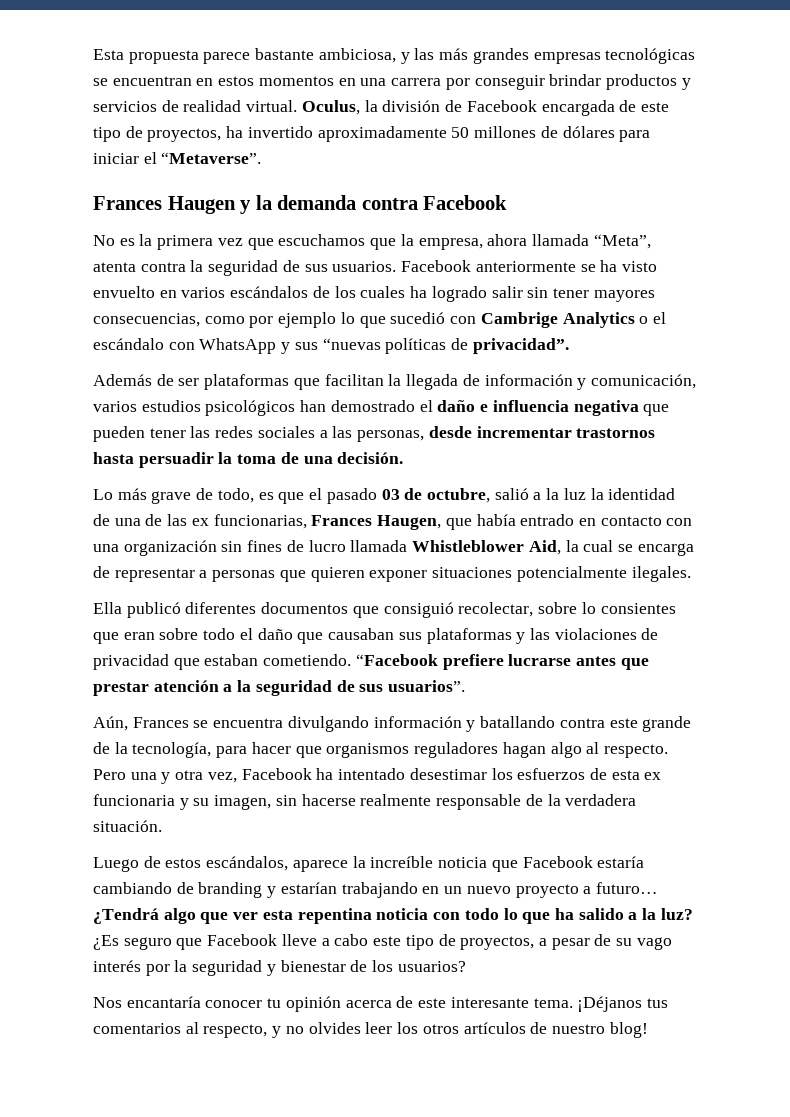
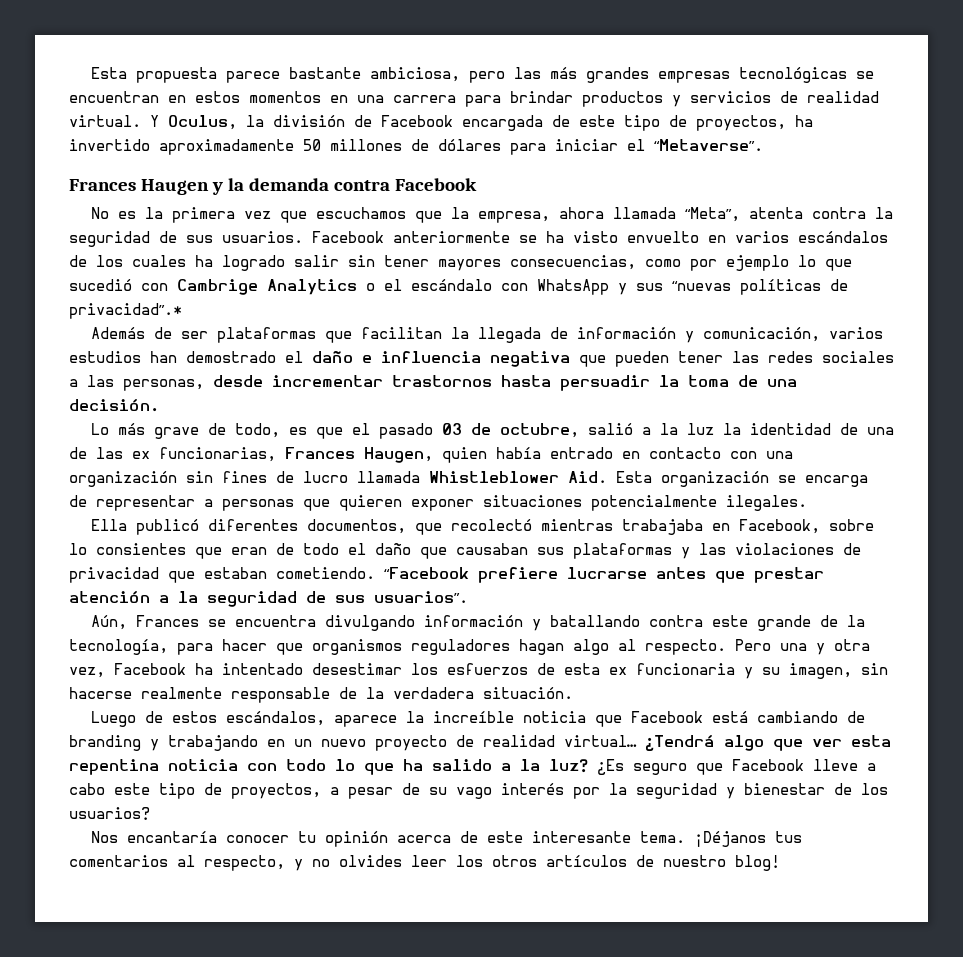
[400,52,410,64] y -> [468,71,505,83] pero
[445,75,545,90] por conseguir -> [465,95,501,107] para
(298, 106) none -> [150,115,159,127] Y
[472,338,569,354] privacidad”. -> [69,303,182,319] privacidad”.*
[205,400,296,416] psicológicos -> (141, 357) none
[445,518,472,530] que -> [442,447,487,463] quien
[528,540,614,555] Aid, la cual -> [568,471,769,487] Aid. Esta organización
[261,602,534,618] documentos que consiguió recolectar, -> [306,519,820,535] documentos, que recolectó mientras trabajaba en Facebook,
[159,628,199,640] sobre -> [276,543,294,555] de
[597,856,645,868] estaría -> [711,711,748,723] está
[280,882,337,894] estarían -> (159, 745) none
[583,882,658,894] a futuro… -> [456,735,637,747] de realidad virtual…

- - - - - - -

*Task item:* Write out the entries again word for word. Do not include the pictures.

*Final answer:*
[400,52,410,64] y -> [468,71,505,83] pero
[445,75,545,90] por conseguir -> [465,95,501,107] para
(298, 106) none -> [150,115,159,127] Y
[472,338,569,354] privacidad”. -> [69,303,182,319] privacidad”.*
[205,400,296,416] psicológicos -> (141, 357) none
[445,518,472,530] que -> [442,447,487,463] quien
[528,540,614,555] Aid, la cual -> [568,471,769,487] Aid. Esta organización
[261,602,534,618] documentos que consiguió recolectar, -> [306,519,820,535] documentos, que recolectó mientras trabajaba en Facebook,
[159,628,199,640] sobre -> [276,543,294,555] de
[597,856,645,868] estaría -> [711,711,748,723] está
[280,882,337,894] estarían -> (159, 745) none
[583,882,658,894] a futuro… -> [456,735,637,747] de realidad virtual…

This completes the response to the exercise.